“There! Keep that! Just that way!” Dorothy Sheridan called. “That’s very good. Very characteristic. No, just as you were. That’s right—relax a little.”
She gave him these orders from half way across the large studio room, where she stood in a brusque commanding attitude. Felix obeyed.
“One minute!” And she ran up the steps to the mezzanine behind and above Felix, and presently he heard from overhead the swish of falling cloth. He half turned, and saw that she had flung over the edge of the mezzanine railing a long piece of rose-coloured silk, which reached the floor behind him.
“That’s for a background,” she said, and Felix resumed his pose.

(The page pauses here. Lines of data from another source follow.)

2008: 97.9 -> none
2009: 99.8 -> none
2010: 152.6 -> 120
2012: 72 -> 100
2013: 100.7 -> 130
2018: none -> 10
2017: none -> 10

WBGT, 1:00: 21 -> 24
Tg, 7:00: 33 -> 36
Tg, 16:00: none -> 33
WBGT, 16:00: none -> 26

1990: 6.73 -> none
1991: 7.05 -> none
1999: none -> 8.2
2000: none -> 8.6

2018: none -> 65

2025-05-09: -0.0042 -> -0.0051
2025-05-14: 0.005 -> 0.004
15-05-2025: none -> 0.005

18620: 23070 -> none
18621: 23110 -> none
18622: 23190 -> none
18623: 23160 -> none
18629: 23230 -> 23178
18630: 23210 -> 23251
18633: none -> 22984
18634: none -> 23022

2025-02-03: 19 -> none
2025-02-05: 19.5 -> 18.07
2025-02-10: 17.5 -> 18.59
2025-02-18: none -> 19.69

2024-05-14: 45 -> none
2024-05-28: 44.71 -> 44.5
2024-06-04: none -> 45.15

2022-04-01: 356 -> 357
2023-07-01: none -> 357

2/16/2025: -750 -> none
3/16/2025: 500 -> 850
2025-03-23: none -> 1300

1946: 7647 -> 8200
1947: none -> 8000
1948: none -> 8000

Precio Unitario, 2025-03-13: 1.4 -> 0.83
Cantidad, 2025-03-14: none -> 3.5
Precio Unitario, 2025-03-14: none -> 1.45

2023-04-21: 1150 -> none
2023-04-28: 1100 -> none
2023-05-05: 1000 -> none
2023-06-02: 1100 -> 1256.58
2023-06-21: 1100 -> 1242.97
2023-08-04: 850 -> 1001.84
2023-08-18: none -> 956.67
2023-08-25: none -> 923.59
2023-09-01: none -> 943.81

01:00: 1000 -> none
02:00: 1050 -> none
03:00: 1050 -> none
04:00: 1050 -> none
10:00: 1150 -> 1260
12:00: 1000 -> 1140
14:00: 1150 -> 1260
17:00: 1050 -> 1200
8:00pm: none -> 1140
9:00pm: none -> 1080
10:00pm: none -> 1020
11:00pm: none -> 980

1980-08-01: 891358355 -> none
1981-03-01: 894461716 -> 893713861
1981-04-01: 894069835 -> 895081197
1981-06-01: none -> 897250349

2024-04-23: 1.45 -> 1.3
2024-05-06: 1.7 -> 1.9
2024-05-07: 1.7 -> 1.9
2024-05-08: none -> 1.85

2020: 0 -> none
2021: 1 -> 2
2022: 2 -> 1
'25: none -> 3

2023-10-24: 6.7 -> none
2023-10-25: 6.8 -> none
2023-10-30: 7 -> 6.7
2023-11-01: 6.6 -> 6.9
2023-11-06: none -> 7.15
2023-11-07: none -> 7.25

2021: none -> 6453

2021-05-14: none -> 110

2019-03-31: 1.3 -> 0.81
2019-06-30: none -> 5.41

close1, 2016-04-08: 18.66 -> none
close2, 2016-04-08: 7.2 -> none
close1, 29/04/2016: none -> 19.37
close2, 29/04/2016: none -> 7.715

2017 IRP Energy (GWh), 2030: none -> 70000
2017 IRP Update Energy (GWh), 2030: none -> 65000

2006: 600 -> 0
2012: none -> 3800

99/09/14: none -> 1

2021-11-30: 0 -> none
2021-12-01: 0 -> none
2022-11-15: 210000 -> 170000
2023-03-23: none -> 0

She came back, pushed out an easel not far from him and a little to one side, and then took up a position at a distance from both him and the easel, armed with a brown crayon. She looked at him intently, with wide eyes, bending a little, with head forward and face uplifted. “Mm,” she said, reflectively, and walked swiftly up to the easel and commenced to draw upon the blank canvas with swift, vigorous strokes of her crayon. After a little, she walked back to her former place, resumed her wide-eyed stare, and then returned once more to the canvas.
After half an hour of this, looking at her subject and drawing on the canvas in turn, she threw down her crayon. “Can you remember that pose?” she asked.
Of course Felix could remember it. It was a pose into which he fell naturally. “Yes,” he said. “May I look?”
“If you want to,” she said indifferently, taking off her apron.
Felix strolled over and looked at the crayon sketch on the canvas. It was a bold caricature of himself, poised hesitantly with stick and cigarette, blithe, debonair, and above all a figure of indecision. Was that himself?